A few weeks ago we performed a TFS upgrade for a customer, bringing them from TFS 2013.1 to Azure DevOps Server 2019.0.1.
The new SQL Server installation that underpinned this new environment was a SQL Server 2016 Always On Availability Group, with 2 synchronous nodes and one async node contained in a figurative shed somewhere a few miles away.
Now our initial migration/upgrade to this server had gone well, there a dozen or so smaller collections we moved over with the initial migration but due to deadlines/delivery/active sprints etc there were a couple of teams who’s collections couldn’t be moved in that initial setup. So we came back a few months later to move these last few collections which coincidentally happened to be the biggest.
The biggest of the collections was approximately ~160gb in size, which wasn’t the biggest collection I’d seen, (not by a looooong shot) but not small by any means.
Could we get this thing into the Availability Group? Nope. Every time we completed the “Promote Database” Wizard the database would fail to appear in the “synchronized” or even “synchronizing” state on any of the nodes. Inspection of the file system on each of the secondary nodes didn’t even show the database files as being present.

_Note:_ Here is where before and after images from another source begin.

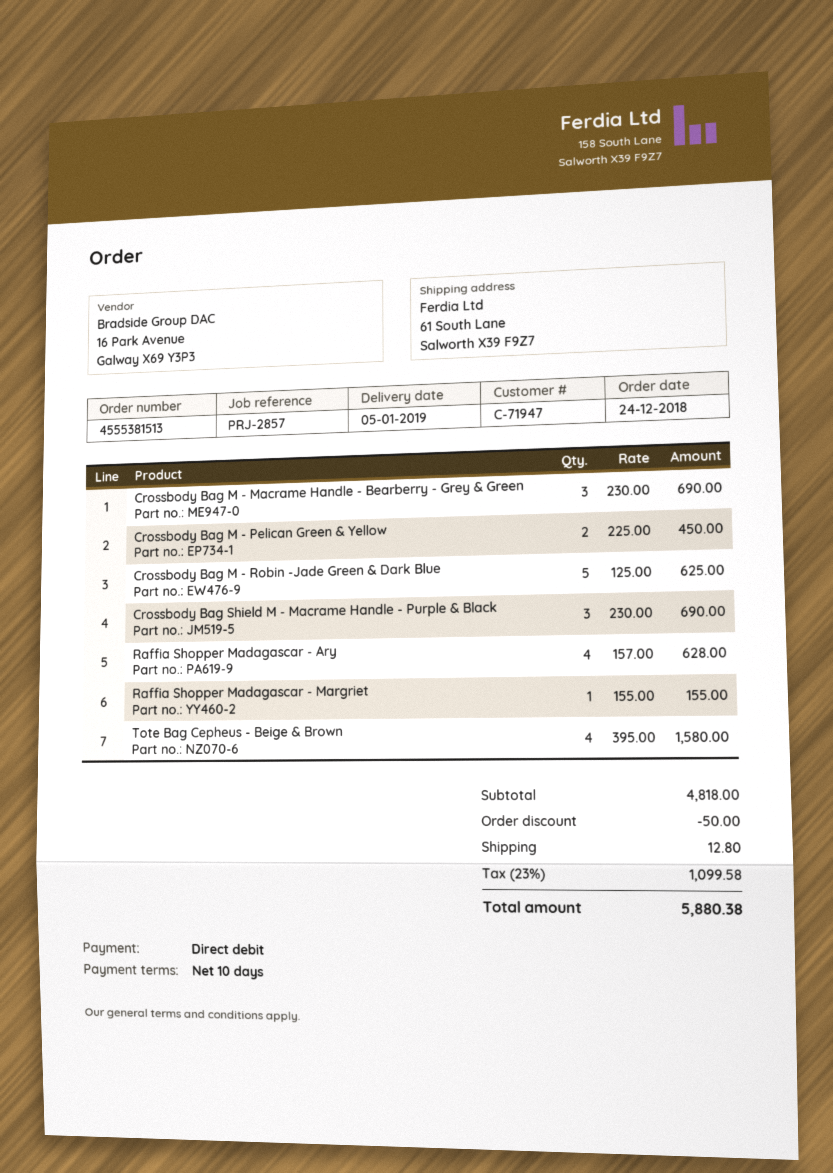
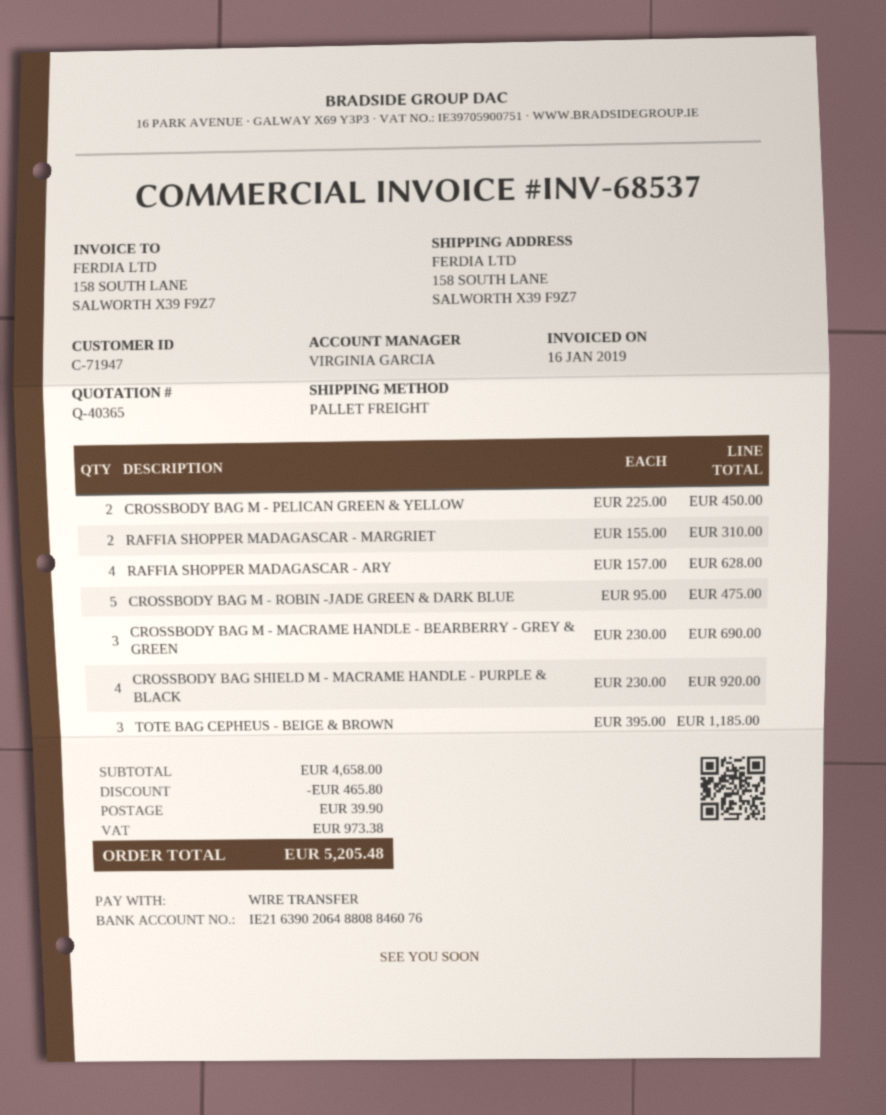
payment method: direct debit -> bank transfer
ship to: 61 South Lane, Salworth X39 F9Z7 -> 158 SOUTH LANE, SALWORTH X39 F9Z7
Crossbody Bag M - Robin -Jade Green & Dark Blue: 5 x 125.00 = 625.00 -> 5 x 95.00 = 475.00
Crossbody Bag Shield M - Macrame Handle - Purple & Black: 3 x 230.00 = 690.00 -> 4 x 230.00 = 920.00
Raffia Shopper Madagascar - Margriet: 1 x 155.00 = 155.00 -> 2 x 155.00 = 310.00
Tote Bag Cepheus - Beige & Brown: 4 x 395.00 = 1580.00 -> 3 x 395.00 = 1185.00
subtotal: 4818.00 -> 4658.00
discount: 50.00 -> 465.80
shipping: 12.80 -> 39.90
tax: 1099.58 -> 973.38
total: 5880.38 -> 5205.48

So we had a think about it (rinsed repeated a few times) and someone called their SQL DBA friend who told us the GUI based wizard hates anything over ~150gb. We should let the wizard generate the script for us, and run it ourselves.

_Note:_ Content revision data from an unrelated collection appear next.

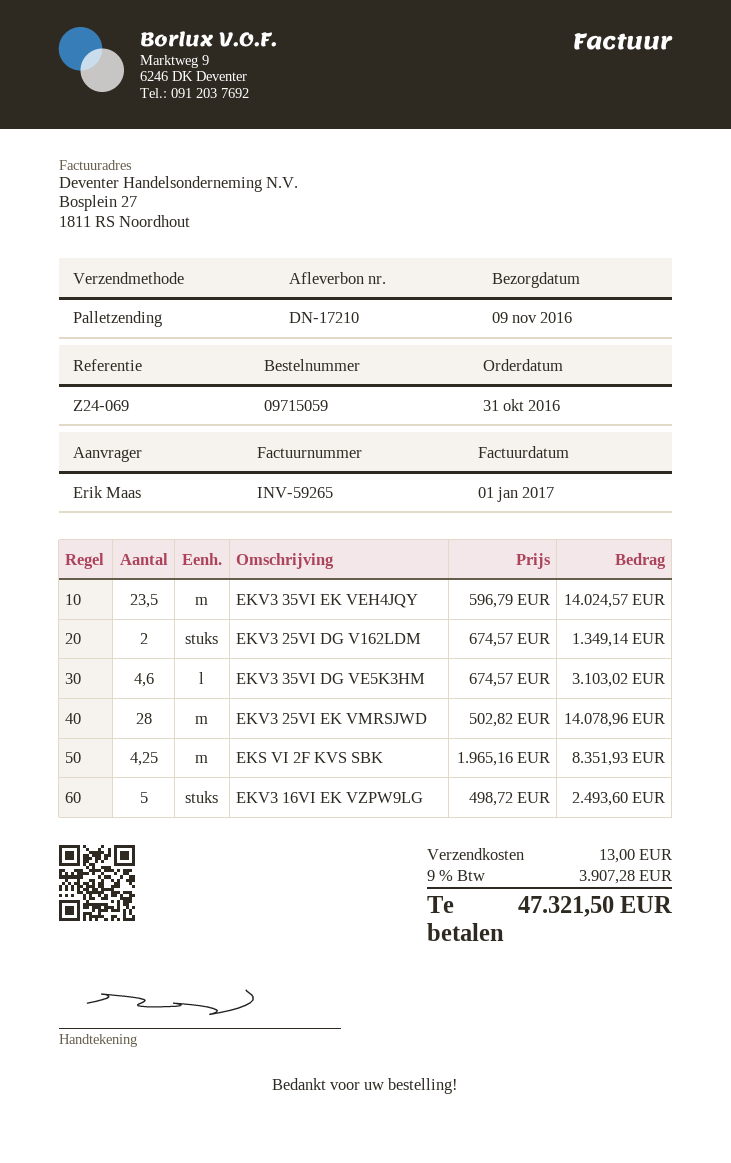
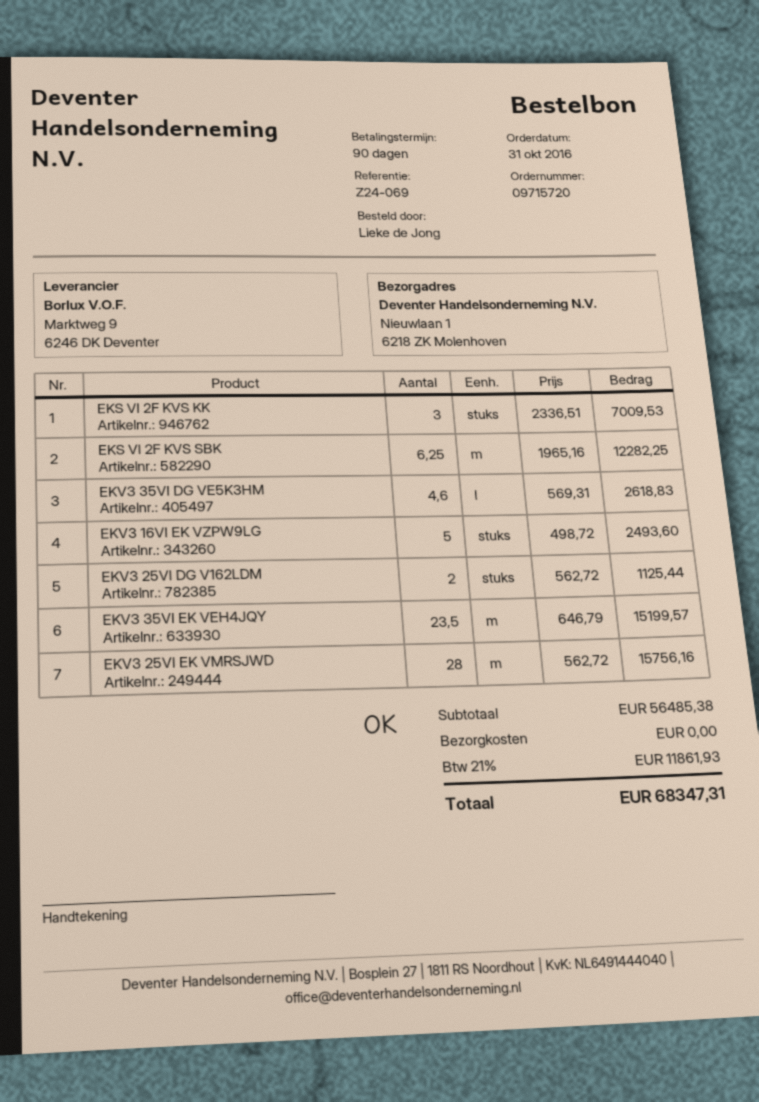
order number: 09715059 -> 09715720
ordered by: Erik Maas -> Lieke de Jong
EKV3 35VI EK VEH4JQY: 23.5 x 596.79 = 14024.57 -> 23.5 x 646.79 = 15199.57
EKV3 25VI DG V162LDM: 2 x 674.57 = 1349.14 -> 2 x 562.72 = 1125.44
EKV3 35VI DG VE5K3HM: 4.6 x 674.57 = 3103.02 -> 4.6 x 569.31 = 2618.83
EKV3 25VI EK VMRSJWD: 28 x 502.82 = 14078.96 -> 28 x 562.72 = 15756.16
EKS VI 2F KVS SBK: 4.25 x 1965.16 = 8351.93 -> 6.25 x 1965.16 = 12282.25
EKS VI 2F KVS KK: none -> 3 x 2336.51 = 7009.53
shipping: 13.00 -> 0.00
tax: 9% = 3907.28 -> 21% = 11861.93
total: 47321.50 -> 68347.31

Well lo and behold the promotion of the databases worked…mostly. We saw the files appear on disk on all servers in the group, and they appeared as databases in the availability group but with warnings on them that they still weren’t syncing.
So on a hunch I re-ran the GUI wizard to promote the databases again, which among other things performs a series of validation checks. The key validation check (and the backbone of my hunch) is “is this database already in an AG?”. The answer was yes, and this seemed to shock SSMS into recognizing that the job was complete and the synchronization status of the synchronous and asynchronous replicas jumped into life.

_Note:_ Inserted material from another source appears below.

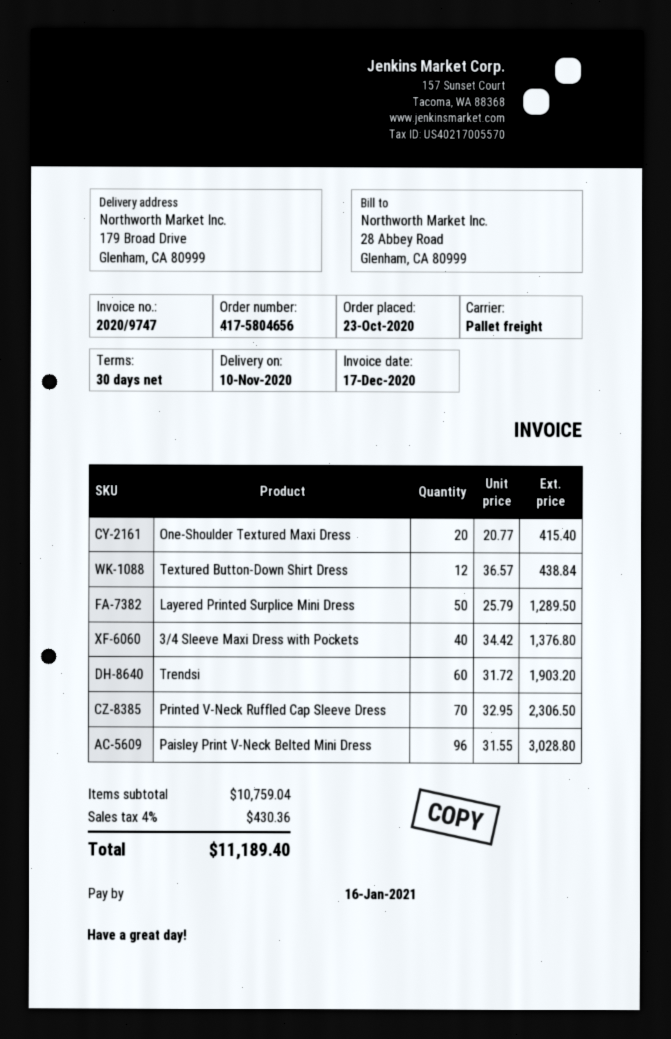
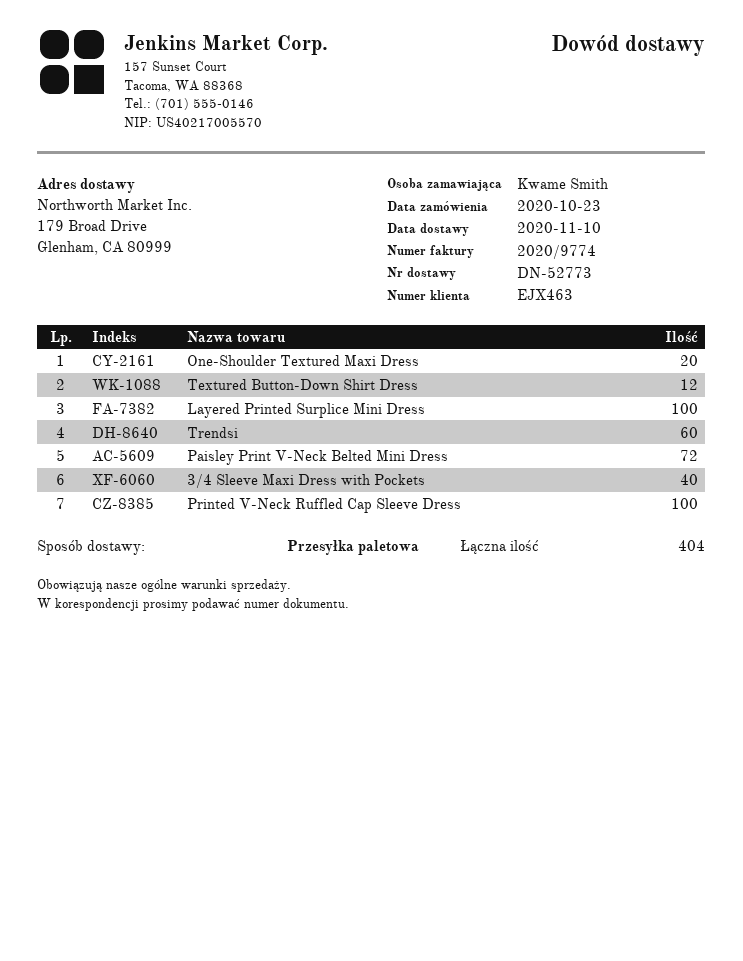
invoice number: 2020/9747 -> 2020/9774
Layered Printed Surplice Mini Dress: 50 -> 100
Printed V-Neck Ruffled Cap Sleeve Dress: 70 -> 100
Paisley Print V-Neck Belted Mini Dress: 96 -> 72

My guess is that promoting a db into an AG is a bit of a brittle process, and if some thread in the background dies or the listener object in memory waiting for that thread dies then SSMS never knows what the state of the job is. Doing it via script is more resilient, but still not bullet proof.
Also worth noting for anyone who isn’t a SQL boffin, an async replica will never show a database as “synchronized” only ever “synchronizing”. Makes sense when you think about it! (Don’t let your customers get hung up on it).